Module prim_slice

1.6.0 · Source
Expand description

A dynamically-sized view into a contiguous sequence, [T].

Contiguous here means that elements are laid out so that every element is the same distance from its neighbors.

See also the std::slice module.

Slices are a view into a block of memory represented as a pointer and a length.

// slicing a Vec
let vec = vec![1, 2, 3];
let int_slice = &vec[..];
// coercing an array to a slice
let str_slice: &[&str] = &["one", "two", "three"];

Slices are either mutable or shared. The shared slice type is &[T], while the mutable slice type is &mut [T], where T represents the element type. For example, you can mutate the block of memory that a mutable slice points to:

let mut x = [1, 2, 3];
let x = &mut x[..]; // Take a full slice of `x`.
x[1] = 7;
assert_eq!(x, &[1, 7, 3]);

It is possible to slice empty subranges of slices by using empty ranges (including slice.len()..slice.len()):

let x = [1, 2, 3];
let empty = &x[0..0];   // subslice before the first element
assert_eq!(empty, &[]);
let empty = &x[..0];    // same as &x[0..0]
assert_eq!(empty, &[]);
let empty = &x[1..1];   // empty subslice in the middle
assert_eq!(empty, &[]);
let empty = &x[3..3];   // subslice after the last element
assert_eq!(empty, &[]);
let empty = &x[3..];    // same as &x[3..3]
assert_eq!(empty, &[]);

It is not allowed to use subranges that start with lower bound bigger than slice.len():

let x = vec![1, 2, 3];
let _ = &x[4..4];

As slices store the length of the sequence they refer to, they have twice the size of pointers to Sized types. Also see the reference on dynamically sized types.
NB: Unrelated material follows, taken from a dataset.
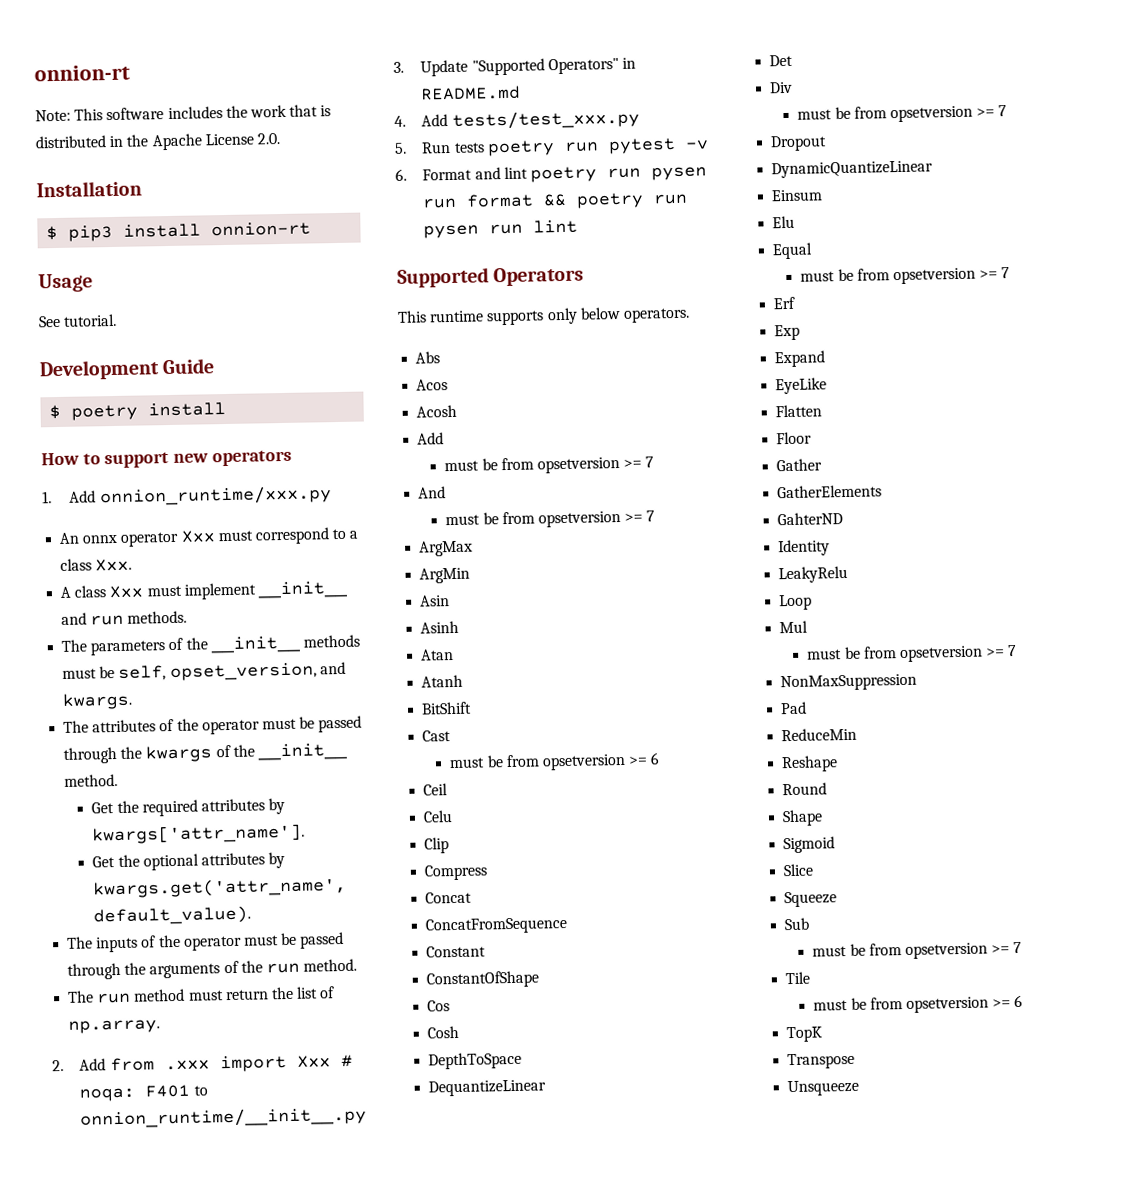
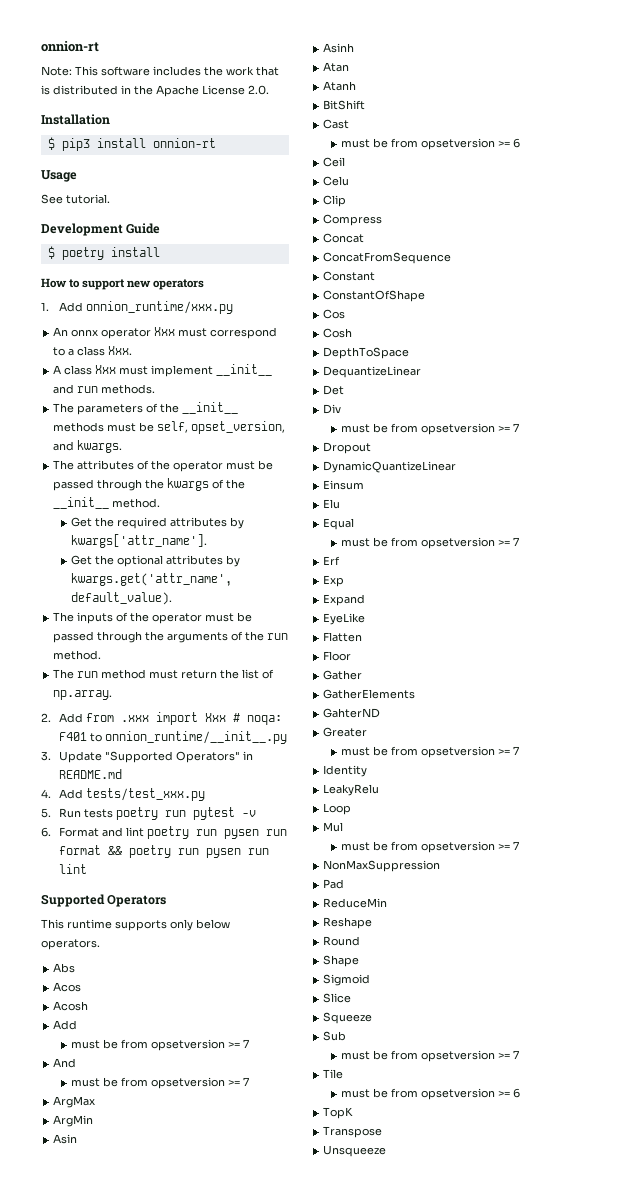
+ Greater
+ must be from opsetversion >= 7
let pointer_size = size_of::<&u8>();
assert_eq!(2 * pointer_size, size_of::<&[u8]>());
assert_eq!(2 * pointer_size, size_of::<*const [u8]>());
assert_eq!(2 * pointer_size, size_of::<Box<[u8]>>());
assert_eq!(2 * pointer_size, size_of::<Rc<[u8]>>());

§Trait Implementations

Some traits are implemented for slices if the element type implements that trait. This includes Eq, Hash and Ord.

§Iteration

The slices implement IntoIterator. The iterator yields references to the slice elements.

let numbers: &[i32] = &[0, 1, 2];
for n in numbers {
    println!("{n} is a number!");
}

The mutable slice yields mutable references to the elements:

let mut scores: &mut [i32] = &mut [7, 8, 9];
for score in scores {
    *score += 1;
}

This iterator yields mutable references to the slice’s elements, so while the element type of the slice is i32, the element type of the iterator is &mut i32.